Si l’on se fie à la règle de Taylor et en utilisant les hypothèses de la Fed de San Francisco, la zone
euro, dans son ensemble, aurait besoin que le principal taux directeur de la BCE soit à 1,5% (contre 1%
actuellement), alors que l’Allemagne et l’Espagne auraient, eux, besoin d’un taux de
refinancement de respectivement 4,5% et -6,5%.
Comment réconcilier des intérêts aussi diamétralement opposés ? Pour l’heure, le président de
la BCE, Mario Draghi, privilégie la prudence et tente avant tout d’éviter que la crise des dettes souveraines ne
dégénère en sévère récession. C’est ce qui explique que, tout en conservant des taux bas, la BCE mène une
politique d’assouplissements monétaires quantitatifs qui a pour effet d’alourdir son bilan plus fortement que ne
le fait la Réserve fédérale américaine (Fed) : le ratio bilan de la Fed/bilan de la BCE est passé d’un
peu plus de 1 en juillet 2011 à 0,8 aujourd’hui.
Si la BCE injecte autant de liquidités dans le système financier c’est que Mario Draghi redoute un
possible assèchement du crédit. Lors de sa dernière conférence de presse mensuelle, il a insisté sur le
fait que le repli des prêts bancaires aux sociétés non financières se révélait « particulièrement prononcé » alors
qu’en janvier il avait utilisé le terme de « légèrement négatif ».

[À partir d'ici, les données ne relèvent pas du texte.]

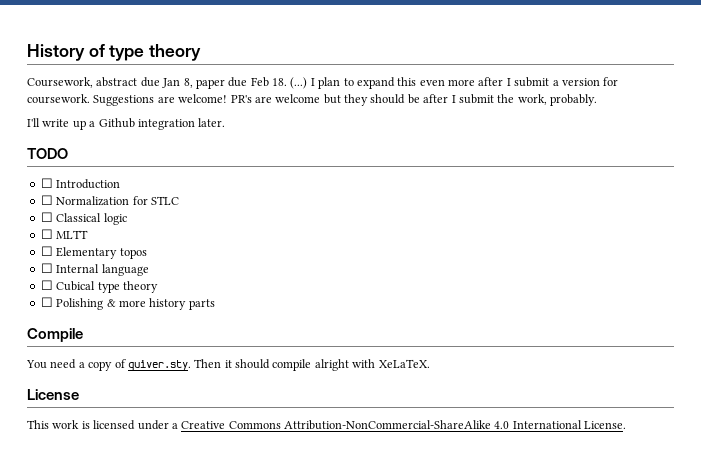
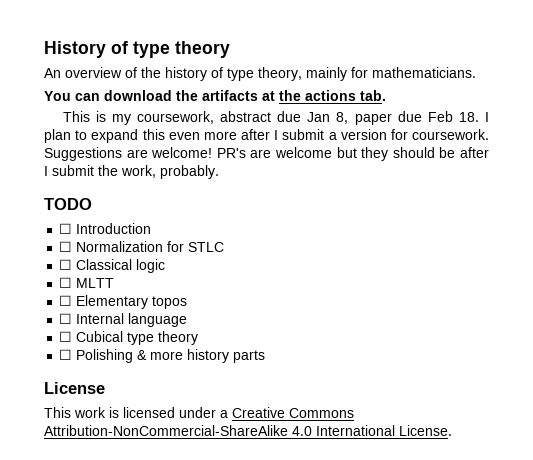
[27,77,93,88] Coursework, -> [44,67,476,81] [44,90,386,101] [62,111,215,125] An overview of the history of type theory, mainly for mathematicians. // You can download the artifacts at the actions tab. // This is my coursework,
[290,77,308,89] (...) -> (479, 117) none
[27,118,226,130] // I'll write up a Github integration later. -> (219, 172) none
[27,328,83,342] [26,359,430,371] // Compile // You need a copy of quiver.sty. Then it should compile alright with XeLaTeX. -> (266, 356) none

La croissance des crédits aux entreprises aurait chuté, en rythme annuel, de 2,2% à 1,2% entre octobre
et décembre 2011.
Les banques ne semblent pas avoir profité de la première salve de crédits illimités à 3 ans (LTRO)
proposés par la BCE pour accroître les crédits aux acteurs de l’économie réelle. Elles ont, en effet,
emprunté à la banque centrale moins que le montant de leurs obligations arrivant à maturité au premier
trimestre (230 milliards d’euros). Si l’on soustrait aux 489,2 milliards d’euros levés lors du premier
LTRO, les 252,8 milliards d’euros de prêts que les banques devaient le même jour rembourser à la BCE
et les 45,7 milliards d’euros provenant de l’adjudication à 12 mois effectuée en octobre dernier, les
banques n’ont en fin de compte emprunté que 190,7 milliards d’euros.
Sachant que les banques sont confrontées à un échéancier crédit de 600 milliards d’euros sur l’ensemble de
2012, il est peu probable que la deuxième salve de LTRO de la fin février (529,5 milliards
d’euros, mais 310 milliards d’euros en termes nets) change radicalement le comportement des
banques.
Lors de l’enquête menée par Goldman Sachs auprès des banques de l’Union Européenne, seules 4%
d’entre elles ont déclaré qu’il était dans leur intention d’utiliser ces fonds pour accroître les crédits aux
consommateurs. 56% des institutions comptent utiliser ces liquidités pour refinancer
leurs dettes arrivant à échéance et 26% songent à acheter des obligations étatiques.
Les deux LTRO ne vont probablement pas solutionner définitivement la crise des
dettes publiques ou accroître significativement la demande d’emprunts souverains de la périphérie
européenne. Selon les données de la BCE, les banques n’ont augmenté leur détention de dettes
gouvernementales que de 5,1 milliards d’euros en décembre dernier.